Chapter Three: Indigenous Voices Literature Review
3.1 Introduction
Indigenous Voices is a thematic overview of literature related to socio-historical contexts, discrimination, health and wellbeing, government discussions and localized understandings. The literature review begins by broadly positioning aspects of Indigenous standpoints and accounts. It then ties in the research project’s localized involvement with the Yalukit Willam Ngargee festival towards the end of the chapter. Indigenous voices is formed into four main headings:
1. Invasion, Subjugation and the Exteriorities of Representation 2. Discrimination and Wellbeing
3. Closing the Gap, Local Government and Reconciliation 4. Yalukit Wilam, Kulin Nation and Spiritual Base
Invasion, Subjugation and the Exteriorities of Representation literature begins with a broad national context of socio-historical events that have influenced research project perspectives. Writers include Lester-Irabinna Rigney, Dennis Foley, Sarah Maddison, Sylvia Kleinert, Gillian Cowlishaw, Fred Myers and Faye Ginsburg, Edward Said, Marcia Langton, Ian Anderson, Fran Edmonds with Maree Clarke and Daniel Browning interviewing Wesley Enoch.
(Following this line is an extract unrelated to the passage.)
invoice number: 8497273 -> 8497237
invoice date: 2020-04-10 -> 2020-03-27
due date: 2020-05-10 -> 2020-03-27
Discrimination and wellbeing factors in aspects of the State of Victoria based work by VicHealth and their Arts About Us program. The chapter continues with discussions regarding Indigenous health and community wellbeing by Judy Atkinson, Marcia Langton, Vicki Grieves, Gerald Vizenor, RMIT Creating Communities (2006) research and touches on Lisa Slater’s work on Indigenous festivals.
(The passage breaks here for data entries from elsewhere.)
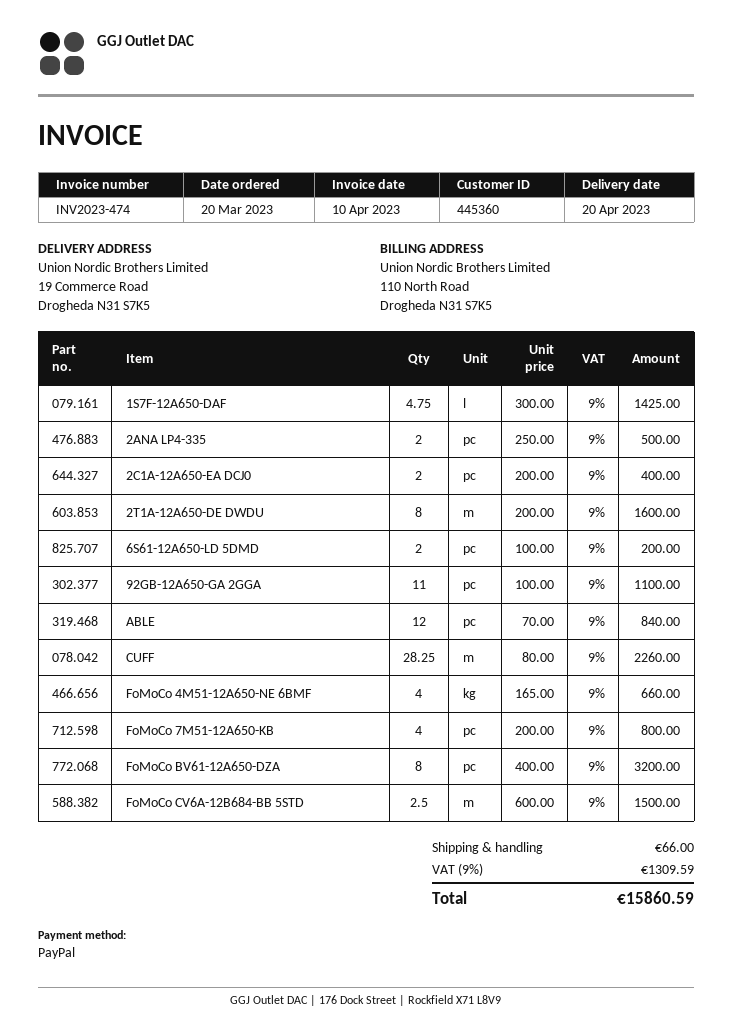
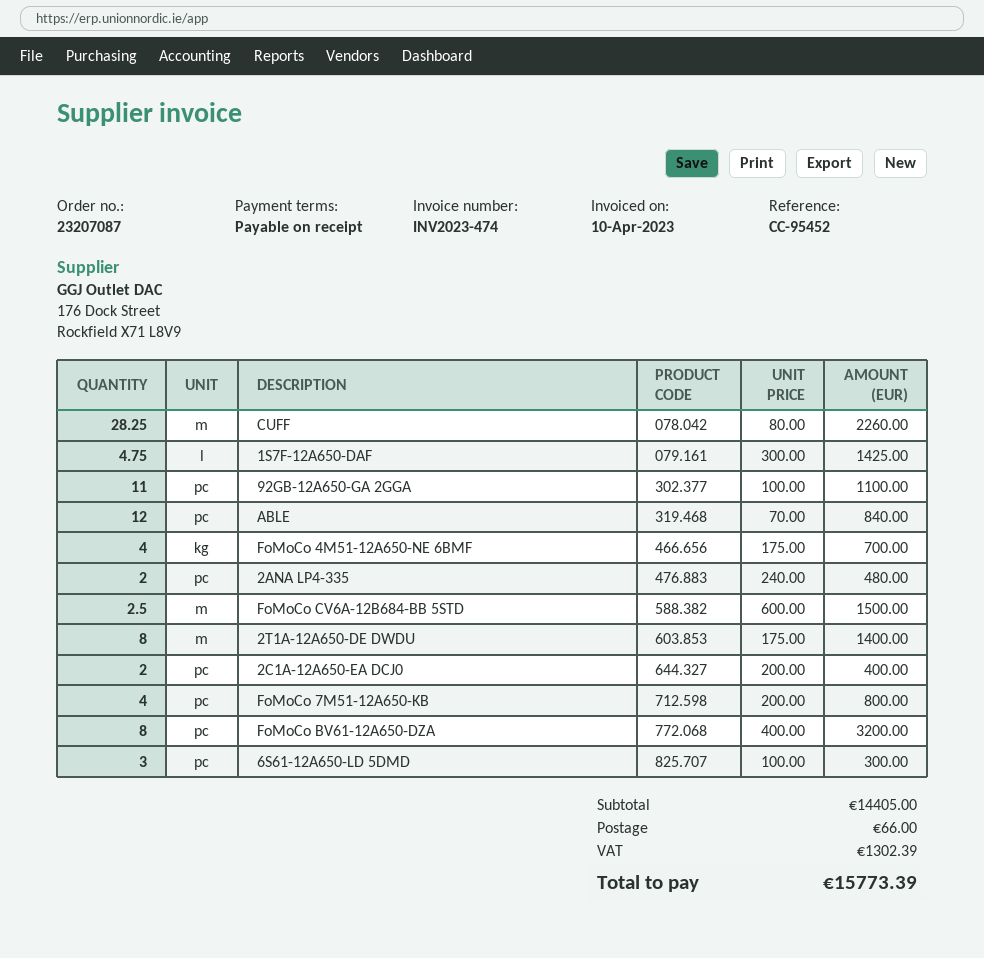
2ANA LP4-335: 2 x 250.00 = 500.00 -> 2 x 240.00 = 480.00
2T1A-12A650-DE DWDU: 8 x 200.00 = 1600.00 -> 8 x 175.00 = 1400.00
6S61-12A650-LD 5DMD: 2 x 100.00 = 200.00 -> 3 x 100.00 = 300.00
FoMoCo 4M51-12A650-NE 6BMF: 4 x 165.00 = 660.00 -> 4 x 175.00 = 700.00
tax: 1309.59 -> 1302.39
total: 15860.59 -> 15773.39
Closing the Gap, Local Government and Reconciliation begins with an outline by the Australian Government regarding Closing the Gap (2012) statistics for Indigenous people towards 2031. The area then leads into Erin McKinnon’s (2011) research on reconciliation and local government for Reconciliation Victoria with commentaries
from the publication Building Stronger Communities (2007). A review of related local government reports includes the New South Wales Department of Local Government, City of Melbourne and City of Port Phillip.
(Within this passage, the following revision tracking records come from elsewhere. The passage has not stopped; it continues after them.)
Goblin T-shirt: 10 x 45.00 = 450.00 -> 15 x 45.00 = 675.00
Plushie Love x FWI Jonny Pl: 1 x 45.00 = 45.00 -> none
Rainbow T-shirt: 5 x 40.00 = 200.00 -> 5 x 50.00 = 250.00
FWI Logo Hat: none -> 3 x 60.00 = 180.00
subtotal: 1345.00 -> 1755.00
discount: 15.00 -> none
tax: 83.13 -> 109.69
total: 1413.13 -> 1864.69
Yalukit Wilam, Kulin Nation and Spiritual Base ties in the research project to the people and place of the local area. It begins with Gary Presland (2010) outlining how the Boon Wurrung are one of the five language groups of the East Kulin Nation. The City of Bayside offers an overview of the Boon Wurrung language group clan structure. Ian Clarke and Laura Kostanski relate to some specifics of the Yalukit Wilam clan and resident-guests who live on country. Richard Broome, Martin Nakata and Lester-Irabinna Rigney touch on discussions regarding language and culture. Completing the Indigenous Voices chapter are the Elders’ responsibilities to Yalukit Wilam and Boon Wurrung culture from Senior Boon Wurrung Elder Spokesperson Aunty Carolyn Briggs.